*** Material shown ***

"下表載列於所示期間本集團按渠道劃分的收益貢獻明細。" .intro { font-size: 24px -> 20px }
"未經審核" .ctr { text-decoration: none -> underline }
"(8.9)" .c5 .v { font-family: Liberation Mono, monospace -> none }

*** End of Material shown ***
*** Material shown ***

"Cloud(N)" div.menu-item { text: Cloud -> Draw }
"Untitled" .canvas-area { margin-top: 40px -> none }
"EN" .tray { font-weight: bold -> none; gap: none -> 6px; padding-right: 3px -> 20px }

*** End of Material shown ***
*** Material shown ***

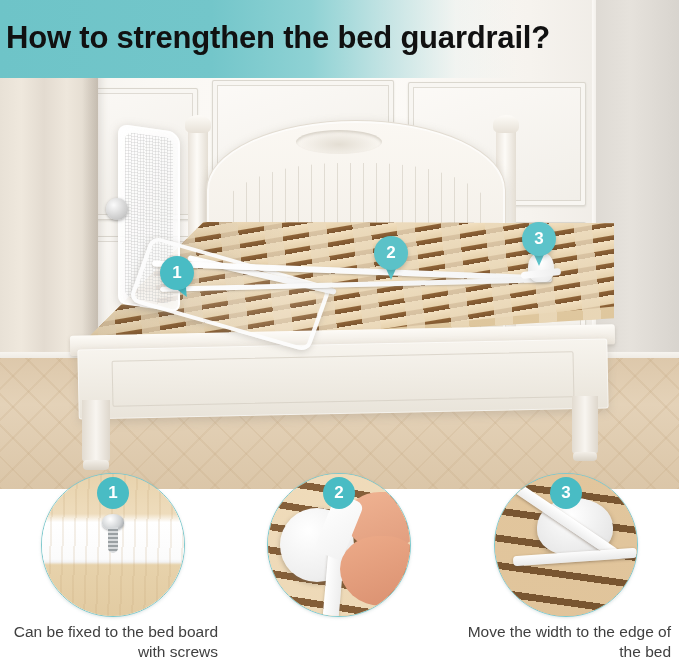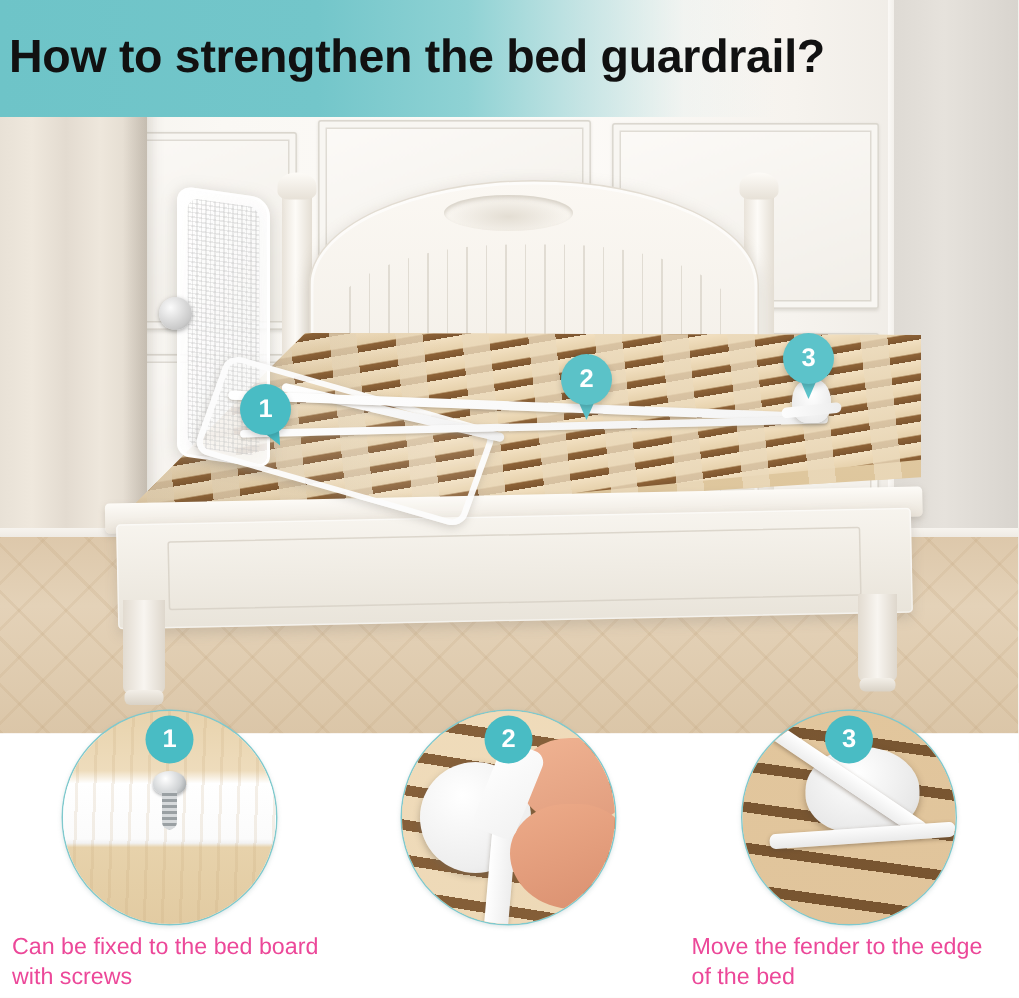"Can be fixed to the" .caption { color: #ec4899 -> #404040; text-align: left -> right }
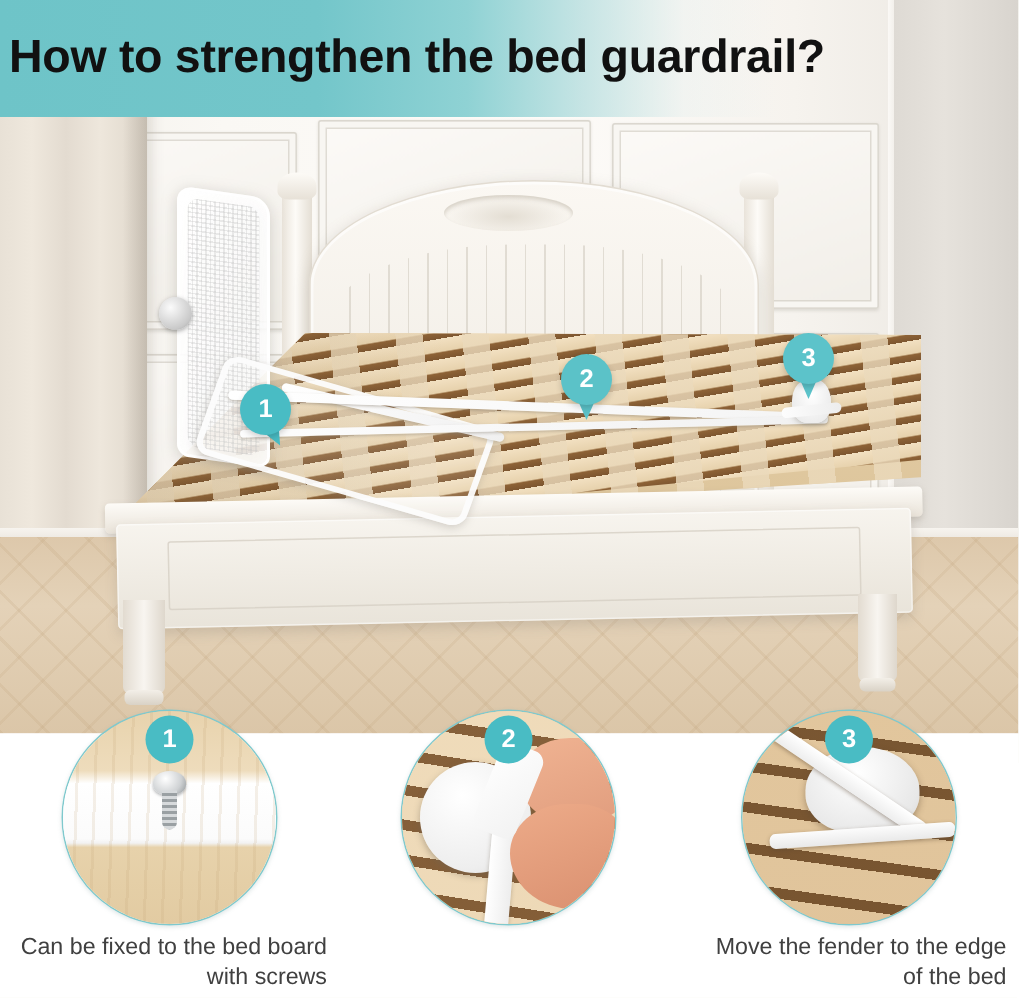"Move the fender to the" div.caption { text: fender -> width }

*** End of Material shown ***

## Assignment
Copy word for word the stretch of entries above from the line that has "font-size: 24px ->" through the line that has "Liberation Mono, monospace", both ends included, and nothing outside it.

## Exercise result
"下表載列於所示期間本集團按渠道劃分的收益貢獻明細。" .intro { font-size: 24px -> 20px }
"未經審核" .ctr { text-decoration: none -> underline }
"(8.9)" .c5 .v { font-family: Liberation Mono, monospace -> none }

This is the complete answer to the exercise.